[Dataset entries]
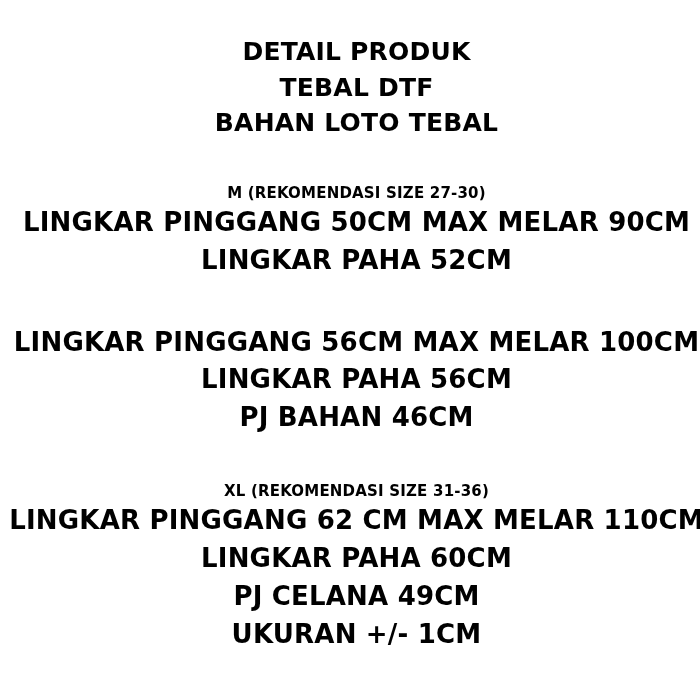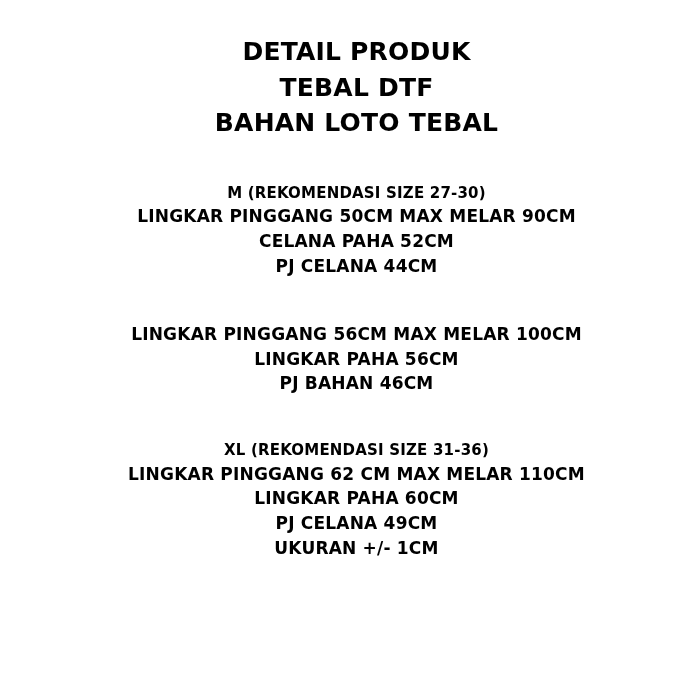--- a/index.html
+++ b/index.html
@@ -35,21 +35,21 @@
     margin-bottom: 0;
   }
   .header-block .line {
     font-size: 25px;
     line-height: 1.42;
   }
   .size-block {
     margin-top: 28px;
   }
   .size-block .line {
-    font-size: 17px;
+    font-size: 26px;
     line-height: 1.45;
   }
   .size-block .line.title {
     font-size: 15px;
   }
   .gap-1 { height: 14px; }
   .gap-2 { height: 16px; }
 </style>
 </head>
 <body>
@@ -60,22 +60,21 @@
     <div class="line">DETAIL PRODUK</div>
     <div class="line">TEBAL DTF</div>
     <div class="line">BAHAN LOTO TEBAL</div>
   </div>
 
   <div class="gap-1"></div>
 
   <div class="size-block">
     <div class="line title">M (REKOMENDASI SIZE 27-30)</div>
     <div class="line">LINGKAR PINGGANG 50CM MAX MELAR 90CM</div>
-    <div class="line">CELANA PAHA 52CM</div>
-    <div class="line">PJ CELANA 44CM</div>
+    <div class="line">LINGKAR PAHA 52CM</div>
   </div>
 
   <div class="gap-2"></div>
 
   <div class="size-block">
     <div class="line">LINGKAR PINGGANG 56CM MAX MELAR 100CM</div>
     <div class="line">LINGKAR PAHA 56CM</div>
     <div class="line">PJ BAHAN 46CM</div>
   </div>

◆ **Work instructions**
The response should consist of the entries above, given again exactly and free of pictures.

◆ **Output**
--- a/index.html
+++ b/index.html
@@ -35,21 +35,21 @@
     margin-bottom: 0;
   }
   .header-block .line {
     font-size: 25px;
     line-height: 1.42;
   }
   .size-block {
     margin-top: 28px;
   }
   .size-block .line {
-    font-size: 17px;
+    font-size: 26px;
     line-height: 1.45;
   }
   .size-block .line.title {
     font-size: 15px;
   }
   .gap-1 { height: 14px; }
   .gap-2 { height: 16px; }
 </style>
 </head>
 <body>
@@ -60,22 +60,21 @@
     <div class="line">DETAIL PRODUK</div>
     <div class="line">TEBAL DTF</div>
     <div class="line">BAHAN LOTO TEBAL</div>
   </div>
 
   <div class="gap-1"></div>
 
   <div class="size-block">
     <div class="line title">M (REKOMENDASI SIZE 27-30)</div>
     <div class="line">LINGKAR PINGGANG 50CM MAX MELAR 90CM</div>
-    <div class="line">CELANA PAHA 52CM</div>
-    <div class="line">PJ CELANA 44CM</div>
+    <div class="line">LINGKAR PAHA 52CM</div>
   </div>
 
   <div class="gap-2"></div>
 
   <div class="size-block">
     <div class="line">LINGKAR PINGGANG 56CM MAX MELAR 100CM</div>
     <div class="line">LINGKAR PAHA 56CM</div>
     <div class="line">PJ BAHAN 46CM</div>
   </div>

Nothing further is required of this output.